Task item: Repeat the records below exactly, leaving out any pictures.

Source data:
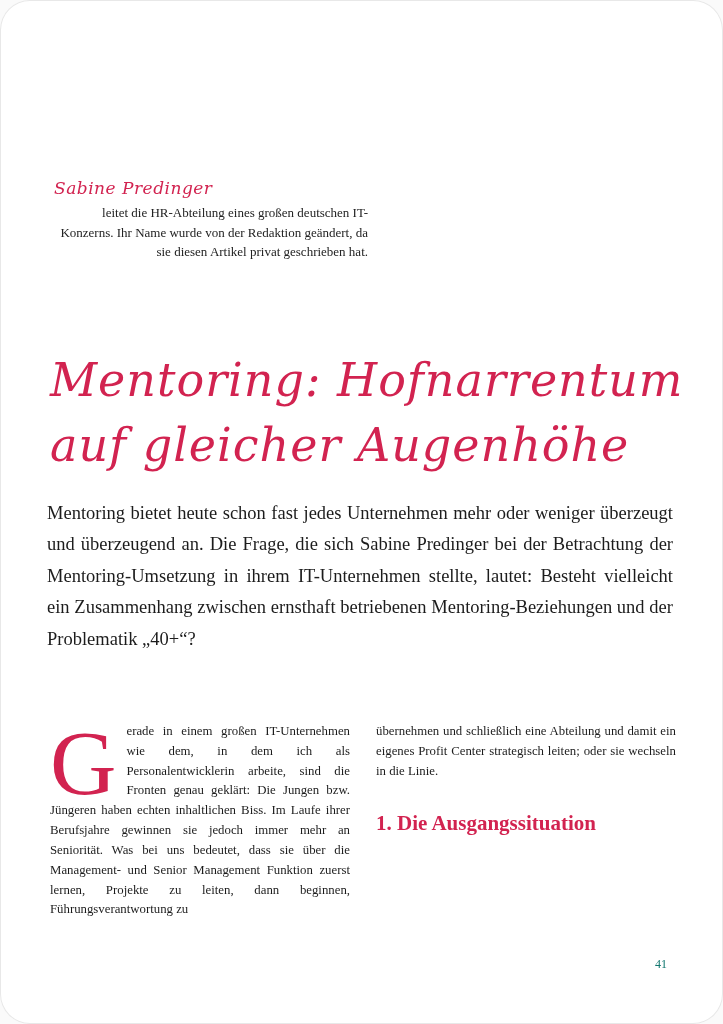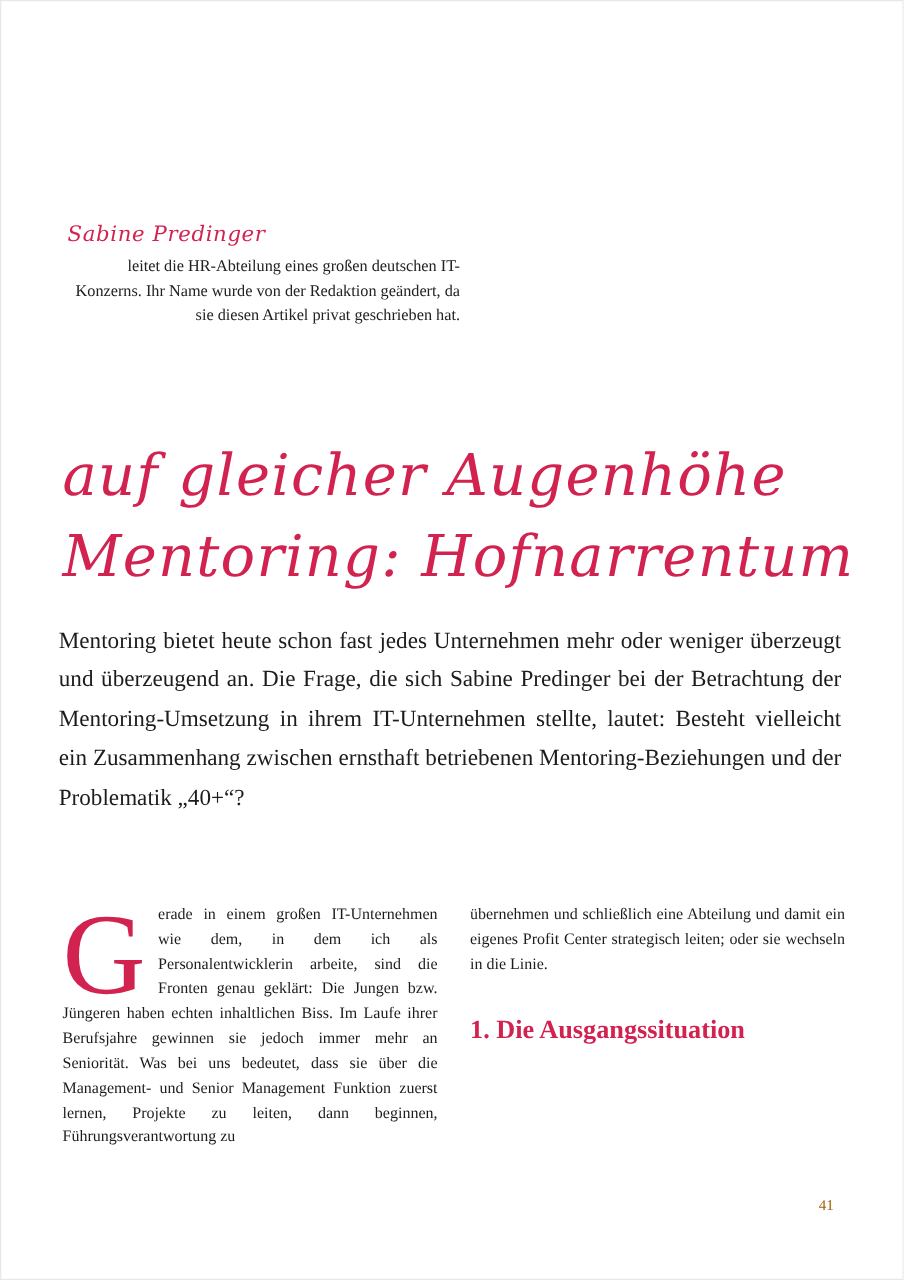--- a/index.html
+++ b/index.html
@@ -9,20 +9,21 @@
   }
   .page {
     position: relative;
     width: 723px;
     height: 1024px;
     background: #ffffff;
     box-shadow: 0 0 0 1px #e8e8e8 inset;
     overflow: hidden;
     font-family: "Liberation Serif", "DejaVu Serif", serif;
     color: #1a1a1a;
+    border-radius: 30px;
   }
 
   
   .author-name {
     position: absolute;
     left: 54px;
     top: 178px;
     font-family: "DejaVu Serif", serif;
     font-style: italic;
     font-size: 17px;
@@ -99,37 +100,37 @@
     margin: 26px 0 6px 0;
     text-align: left;
   }
 
   
   .page-number {
     position: absolute;
     right: 56px;
     bottom: 52px;
     font-size: 12px;
-    color: #a16207;
+    color: #0f766e;
   }
 
   .accent { color: #d22350; }
 </style>
 </head>
 <body>
 
 <div class="page">
 
   <div class="author-name accent" style="color: rgb(210, 35, 80);">Sabine Predinger</div>
 
   <div class="author-bio">leitet die HR-Abteilung eines großen deutschen IT-Konzerns. Ihr Name wurde von der Redaktion geändert, da sie diesen Artikel privat geschrieben hat.</div>
 
   <h1 class="headline accent" style="color: rgb(210, 35, 80);">
+    <span class="hl-line">Mentoring: Hofnarrentum</span>
     <span class="hl-line">auf gleicher Augenhöhe</span>
-    <span class="hl-line">Mentoring: Hofnarrentum</span>
   </h1>
 
   <p class="lead">Mentoring bietet heute schon fast jedes Unternehmen mehr oder weniger überzeugt und überzeugend an. Die Frage, die sich Sabine Predinger bei der Betrachtung der Mentoring-Umsetzung in ihrem IT-Unternehmen stellte, lautet: Besteht vielleicht ein Zusammenhang zwischen ernsthaft betriebenen Mentoring-Beziehungen und der Problematik „40+“?</p>
 
   <div class="columns">
     <div class="col">
       <p>
         <span class="dropcap accent" style="color: rgb(210, 35, 80);">G</span><span>erade in einem großen IT-Unternehmen wie dem, in dem ich als Personalentwicklerin arbeite, sind die Fronten genau geklärt: Die Jungen bzw. Jüngeren haben echten inhaltlichen Biss. Im Laufe ihrer Berufsjahre gewinnen sie jedoch immer mehr an Seniorität. Was bei uns bedeutet, dass sie über die Management- und Senior Management Funktion zuerst lernen, Projekte zu leiten, dann beginnen, Führungsverantwortung zu</span>
       </p>
     </div>

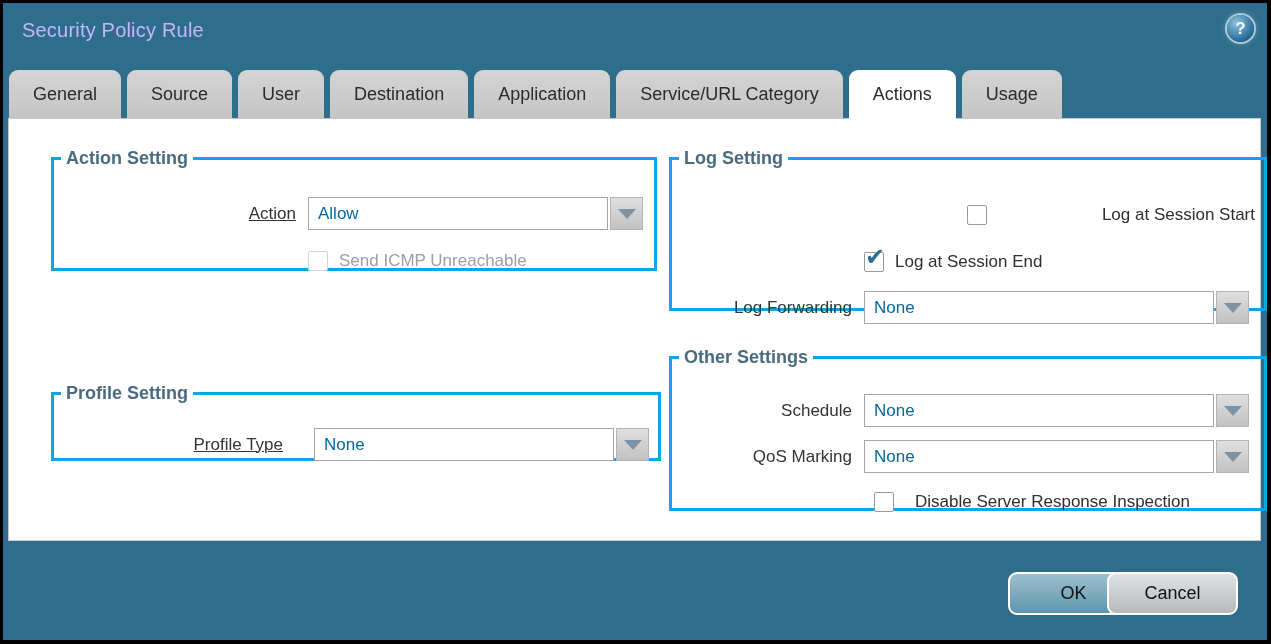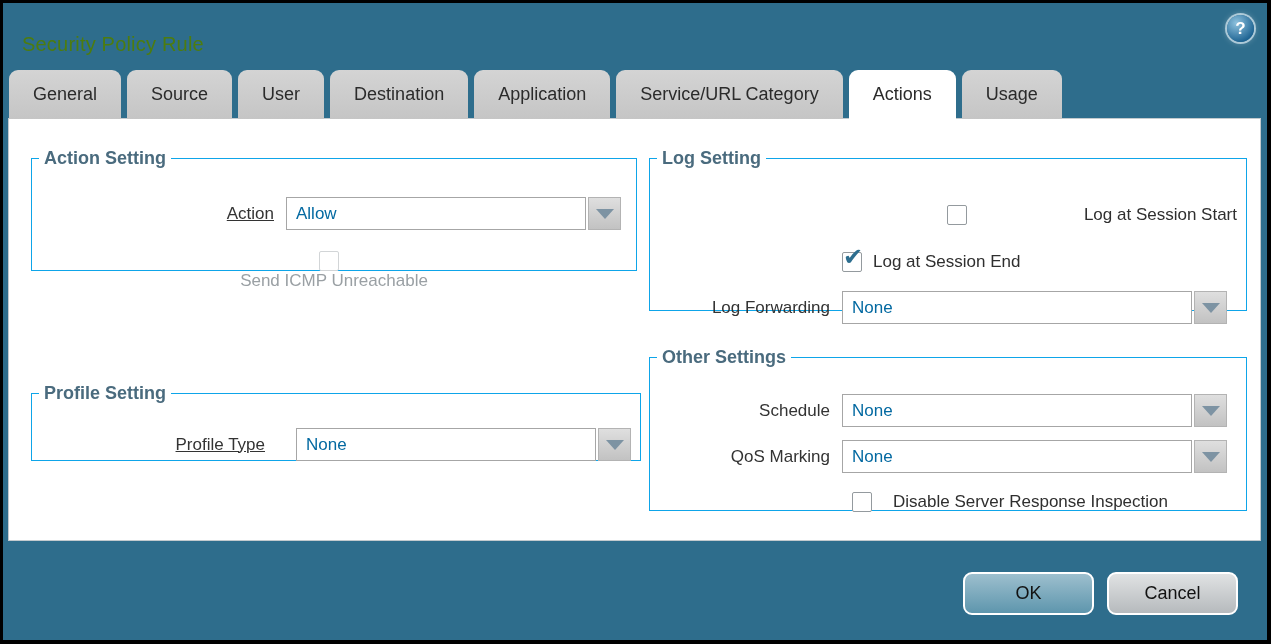--- a/index.html
+++ b/index.html
@@ -6,22 +6,22 @@
   body { font-family:"Liberation Sans", sans-serif; background:#555; }
   .window {
     position:relative; width:1271px; height:644px;
     background:#000; overflow:hidden;
   }
   .window-bg {
     position:absolute; left:3px; top:3px; width:1264px; height:637px;
     background:#2e6d8c;
   }
   .title {
-    position:absolute; left:22px; top:33px;
-    font-size:20px; color:#4d7c0f; letter-spacing:0.2px; z-index:2;text-align:center;
+    position:absolute; left:22px; top:19px;
+    font-size:20px; color:#c4b5fd; letter-spacing:0.2px; z-index:2;text-align:center;
   }
   .help {
     position:absolute; right:17px; top:15px; width:27px; height:27px;
     border-radius:50%;
     background:radial-gradient(circle at 35% 30%, #8ec2de, #1d6392 75%);
     box-shadow:0 0 0 2px rgba(225,240,248,0.65), 0 0 7px rgba(255,255,255,0.45);
     color:#fff; font-weight:bold; font-size:17px;
     display:flex; align-items:center; justify-content:center; z-index:2;
   }
   .tabs {
@@ -33,21 +33,21 @@
     border-radius:9px 9px 0 0;
     padding:0 24px; display:flex; align-items:center;
     font-size:18px; color:#2b2b2b; cursor:default;
   }
   .tab.active { background:#fff; }
   .panel {
     position:absolute; left:8px; top:118px; width:1253px; height:423px;
     background:#fff; border:1px solid #c3cace; z-index:2;
   }
   fieldset {
-    position:absolute; border:1px solid #0ea5e9; padding:0;
+    position:absolute; border:3px solid #0ea5e9; padding:0;margin-left:20px;
   }
   legend {
     font-weight:bold; color:#4a6b7e; font-size:18px;
     padding:0 5px; margin-left:7px; white-space:nowrap;
   }
   #fs-action  { left:22px;  top:29px;  width:606px; height:123px; }
   #fs-log     { left:640px; top:29px;  width:598px; height:163px; }
   #fs-profile { left:22px;  top:264px; width:610px; height:78px;  }
   #fs-other   { left:640px; top:228px; width:598px; height:164px; }
   .row {
@@ -94,21 +94,21 @@
   .cb.disabled { border-color:#d2d5d7; }
   .cb-label { font-size:17px; color:#2f2f2f; white-space:nowrap; }
   .cb-label.disabled { color:#9aa0a4; }
   .btn {
     position:absolute; top:572px; width:131px; height:43px;
     border:2px solid #fff; border-radius:9px;
     font-size:18px; color:#121212; z-index:2;
     display:flex; align-items:center; justify-content:center; cursor:pointer;
     font-family:"Liberation Sans", sans-serif;
   }
-  .btn-ok { left:963px; background:linear-gradient(#9dbfce,#5e96ad); }
+  .btn-ok { left:1008px; background:linear-gradient(#9dbfce,#5e96ad); }
   .btn-cancel { left:1107px; background:linear-gradient(#e0e2e3,#b6babd); }
 </style>
 </head>
 <body>
 
 <div class="window">
   <div class="window-bg"></div>
 
   <div class="title">Security Policy Rule</div>
   <div class="help">?</div>
@@ -130,21 +130,21 @@
       <legend>Action Setting</legend>
       <div class="row" style="top:28px;">
         <div class="lbl lbl-l">Action</div>
         <div class="combo">
           <input class="field field-l" readonly="" value="Allow" style="">
           <div class="dbtn">
             <div class="tri"></div>
           </div>
         </div>
       </div>
-      <div class="row" style="top:82px;flex-direction:column;">
+      <div class="row" style="top:82px;">
         <div class="spacer-l"></div>
         <div class="cb disabled">
           
         </div>
         <div class="cb-label disabled">Send ICMP Unreachable</div>
       </div>
     </fieldset>
 
     <fieldset id="fs-log">
       <legend>Log Setting</legend>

Solution to this exercise:
--- a/index.html
+++ b/index.html
@@ -9,20 +9,21 @@
   }
   .page {
     position: relative;
     width: 723px;
     height: 1024px;
     background: #ffffff;
     box-shadow: 0 0 0 1px #e8e8e8 inset;
     overflow: hidden;
     font-family: "Liberation Serif", "DejaVu Serif", serif;
     color: #1a1a1a;
+    border-radius: 30px;
   }
 
   
   .author-name {
     position: absolute;
     left: 54px;
     top: 178px;
     font-family: "DejaVu Serif", serif;
     font-style: italic;
     font-size: 17px;
@@ -99,37 +100,37 @@
     margin: 26px 0 6px 0;
     text-align: left;
   }
 
   
   .page-number {
     position: absolute;
     right: 56px;
     bottom: 52px;
     font-size: 12px;
-    color: #a16207;
+    color: #0f766e;
   }
 
   .accent { color: #d22350; }
 </style>
 </head>
 <body>
 
 <div class="page">
 
   <div class="author-name accent" style="color: rgb(210, 35, 80);">Sabine Predinger</div>
 
   <div class="author-bio">leitet die HR-Abteilung eines großen deutschen IT-Konzerns. Ihr Name wurde von der Redaktion geändert, da sie diesen Artikel privat geschrieben hat.</div>
 
   <h1 class="headline accent" style="color: rgb(210, 35, 80);">
+    <span class="hl-line">Mentoring: Hofnarrentum</span>
     <span class="hl-line">auf gleicher Augenhöhe</span>
-    <span class="hl-line">Mentoring: Hofnarrentum</span>
   </h1>
 
   <p class="lead">Mentoring bietet heute schon fast jedes Unternehmen mehr oder weniger überzeugt und überzeugend an. Die Frage, die sich Sabine Predinger bei der Betrachtung der Mentoring-Umsetzung in ihrem IT-Unternehmen stellte, lautet: Besteht vielleicht ein Zusammenhang zwischen ernsthaft betriebenen Mentoring-Beziehungen und der Problematik „40+“?</p>
 
   <div class="columns">
     <div class="col">
       <p>
         <span class="dropcap accent" style="color: rgb(210, 35, 80);">G</span><span>erade in einem großen IT-Unternehmen wie dem, in dem ich als Personalentwicklerin arbeite, sind die Fronten genau geklärt: Die Jungen bzw. Jüngeren haben echten inhaltlichen Biss. Im Laufe ihrer Berufsjahre gewinnen sie jedoch immer mehr an Seniorität. Was bei uns bedeutet, dass sie über die Management- und Senior Management Funktion zuerst lernen, Projekte zu leiten, dann beginnen, Führungsverantwortung zu</span>
       </p>
     </div>

--- a/index.html
+++ b/index.html
@@ -6,22 +6,22 @@
   body { font-family:"Liberation Sans", sans-serif; background:#555; }
   .window {
     position:relative; width:1271px; height:644px;
     background:#000; overflow:hidden;
   }
   .window-bg {
     position:absolute; left:3px; top:3px; width:1264px; height:637px;
     background:#2e6d8c;
   }
   .title {
-    position:absolute; left:22px; top:33px;
-    font-size:20px; color:#4d7c0f; letter-spacing:0.2px; z-index:2;text-align:center;
+    position:absolute; left:22px; top:19px;
+    font-size:20px; color:#c4b5fd; letter-spacing:0.2px; z-index:2;text-align:center;
   }
   .help {
     position:absolute; right:17px; top:15px; width:27px; height:27px;
     border-radius:50%;
     background:radial-gradient(circle at 35% 30%, #8ec2de, #1d6392 75%);
     box-shadow:0 0 0 2px rgba(225,240,248,0.65), 0 0 7px rgba(255,255,255,0.45);
     color:#fff; font-weight:bold; font-size:17px;
     display:flex; align-items:center; justify-content:center; z-index:2;
   }
   .tabs {
@@ -33,21 +33,21 @@
     border-radius:9px 9px 0 0;
     padding:0 24px; display:flex; align-items:center;
     font-size:18px; color:#2b2b2b; cursor:default;
   }
   .tab.active { background:#fff; }
   .panel {
     position:absolute; left:8px; top:118px; width:1253px; height:423px;
     background:#fff; border:1px solid #c3cace; z-index:2;
   }
   fieldset {
-    position:absolute; border:1px solid #0ea5e9; padding:0;
+    position:absolute; border:3px solid #0ea5e9; padding:0;margin-left:20px;
   }
   legend {
     font-weight:bold; color:#4a6b7e; font-size:18px;
     padding:0 5px; margin-left:7px; white-space:nowrap;
   }
   #fs-action  { left:22px;  top:29px;  width:606px; height:123px; }
   #fs-log     { left:640px; top:29px;  width:598px; height:163px; }
   #fs-profile { left:22px;  top:264px; width:610px; height:78px;  }
   #fs-other   { left:640px; top:228px; width:598px; height:164px; }
   .row {
@@ -94,21 +94,21 @@
   .cb.disabled { border-color:#d2d5d7; }
   .cb-label { font-size:17px; color:#2f2f2f; white-space:nowrap; }
   .cb-label.disabled { color:#9aa0a4; }
   .btn {
     position:absolute; top:572px; width:131px; height:43px;
     border:2px solid #fff; border-radius:9px;
     font-size:18px; color:#121212; z-index:2;
     display:flex; align-items:center; justify-content:center; cursor:pointer;
     font-family:"Liberation Sans", sans-serif;
   }
-  .btn-ok { left:963px; background:linear-gradient(#9dbfce,#5e96ad); }
+  .btn-ok { left:1008px; background:linear-gradient(#9dbfce,#5e96ad); }
   .btn-cancel { left:1107px; background:linear-gradient(#e0e2e3,#b6babd); }
 </style>
 </head>
 <body>
 
 <div class="window">
   <div class="window-bg"></div>
 
   <div class="title">Security Policy Rule</div>
   <div class="help">?</div>
@@ -130,21 +130,21 @@
       <legend>Action Setting</legend>
       <div class="row" style="top:28px;">
         <div class="lbl lbl-l">Action</div>
         <div class="combo">
           <input class="field field-l" readonly="" value="Allow" style="">
           <div class="dbtn">
             <div class="tri"></div>
           </div>
         </div>
       </div>
-      <div class="row" style="top:82px;flex-direction:column;">
+      <div class="row" style="top:82px;">
         <div class="spacer-l"></div>
         <div class="cb disabled">
           
         </div>
         <div class="cb-label disabled">Send ICMP Unreachable</div>
       </div>
     </fieldset>
 
     <fieldset id="fs-log">
       <legend>Log Setting</legend>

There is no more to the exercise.